Best known among Polish antisemitic crimes in the immediate post-war years is the 1946 pogrom in the town of Kielce where 37 Jews were murdered. In the summer of 2018, it was fifty years ago that 13,000 people of Jewish origin were stripped of their Polish citizenship and expelled from the country. On the occasion of the anniversary, Polish President, Andrzej Duda, offered a complex apology. The Washington Post titled the article devoted to it: “Poland’s president offers a non-apology apology for ’68 antisemitic purge.”4

 

More than fifteen years ago, I interviewed the then head of the International Institute for Holocaust Research at Yad Vashem, the late David Bankier. He said: “Most Polish underground organizations believed that post-Hitler Poland would be a country without Jews…. those who remained would have to leave Poland after the war. This view was expressed even in the Zegota organization, the council for aid to the Jews set up by the Polish resistance. Among them were people who endangered their own lives.” Bankier remarked that the belief that Poland was not a country where Jews should live was highly indicative of the accuracy of Polish feelings at that time.5

 

A 2011 study by the University of Bielefeld found that 63% of Poles agree with the statement that: “what the State of Israel does today to the Palestinians is in principle not different from what the Nazis did to the Jews in the Third Reich.”6 This percentage was even substantially higher than in the other European countries where this poll was taken.

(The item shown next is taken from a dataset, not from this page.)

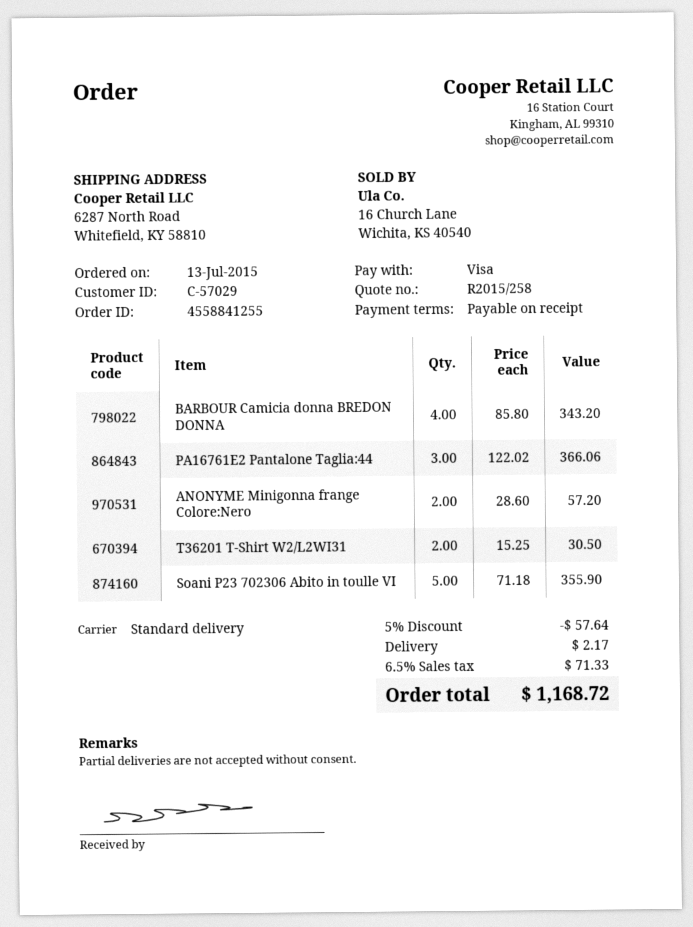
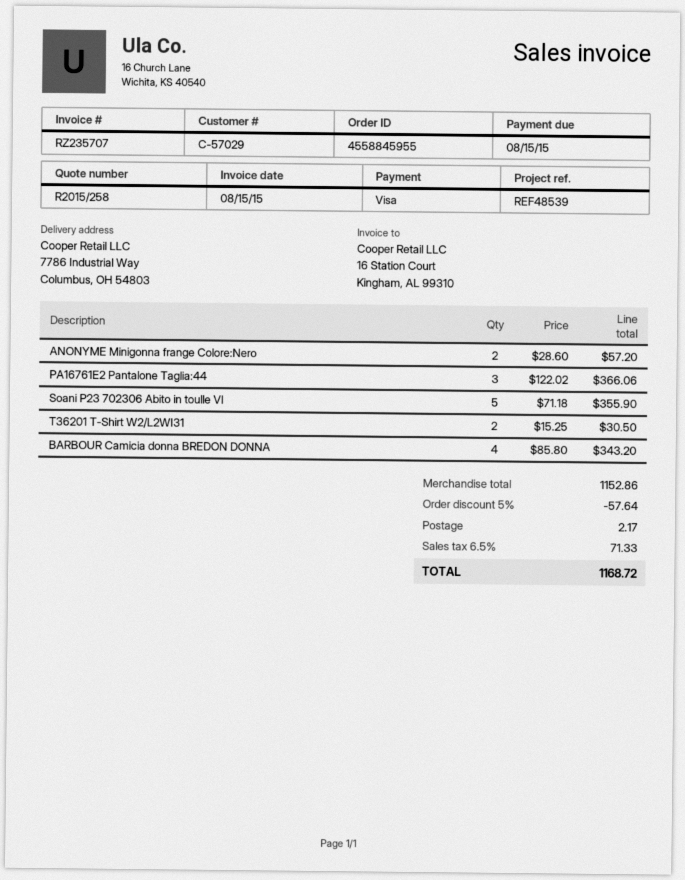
order number: 4558841255 -> 4558845955
ship to: 6287 North Road, Whitefield, KY 58810 -> 7786 Industrial Way, Columbus, OH 54803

Polish diplomat Jan Dziedziczak, the deputy director of the Polish Foreign Ministry, complained about a text at the Yad Vashem museum. It says that most of the Polish police officers after 1939, returned to duty under the German occupiers. It also says that in 1943 16,000 Polish police officers, some armed, served under the Germans.

 

Yad Vashem states about the Polish police that it was employed “on a wide scale against the Jewish population,” and “had an active role in policing ghettos in occupied Poland and searching for Jews who sought refuge with the local population after escaping from ghettos and camps.”

 

The Polish police demonstrated “absolute devotion” to the Nazi authorities, according to Yad Vashem, “although a handful of cases of assistance to Jews by some officers also occurred.”7

 

As long as Israeli authorities calibrate their statements and stick to the facts they will have the moral high ground in the Israeli-Polish relationship. Lack of sophistication, professionalism and calibration can destroy this. Israel Katz demonstrated that shortly after he became acting Israeli foreign minister. Quoting former Israeli Prime Minister Yitzhak Shamir, he said, that Poles suckle antisemitism with their mother’s milk.8

That statement was already eminently false when Shamir said it. No one is born an antisemite or suckles antisemitism with their mother’s milk. Katz spoiled what could have been an important Israeli diplomatic success – an official meeting of the four Visegrad countries (Czech Republic, Hungary, Poland and Slovakia) in Israel. Poland canceled its participation, which led to the annulment of the meeting.9 Israeli Prime Minister Binyamin Netanyahu had worked patiently on improving relations with these countries.

Katz’s words even drew a condemnation of the pro-Israeli U.S. Secretary of State, Mike Pompeo.10 The Israeli minister would have served his country’s interests well if he had fully apologized for his untrue and damaging statement.

Another Israeli who apparently does not know what calibration

 

means is the controversial Hebrew University historian Daniel Blatman. He has accepted the Polish Government’s offer to head the problematic ghetto museum which is scheduled to open in Warsaw in 2023. Blatman has wildly attacked Yad Vashem in an article titled, Yad Vashem teaches the Holocaust like totalitarian countries teach history.11 What will be represented in the museum and how that is done has the potential to lead to substantial future conflicts.

 

Israel’s leading Holocaust scholar, Yehuda Bauer has said that apparently Blatman’s role is to serve as a Jewish-Israeli fig leaf for this new museum supported by the nationalist Polish regime.12

 

The strong desire of many Poles to embellish distort their country’s past leads to the need for Israel to anticipate future problems. A current example, is the discussion in Germany about establishing a monument in Berlin dedicated to the Poles murdered during the German occupation. German atrocities should be remembered, even more so now in view of the contemporary developments in the countryGermany. As Jews we should be sensitive toward extreme atrocities committed against others, the more so if committed by the nation which which exterminated Jews at the same time this happened.  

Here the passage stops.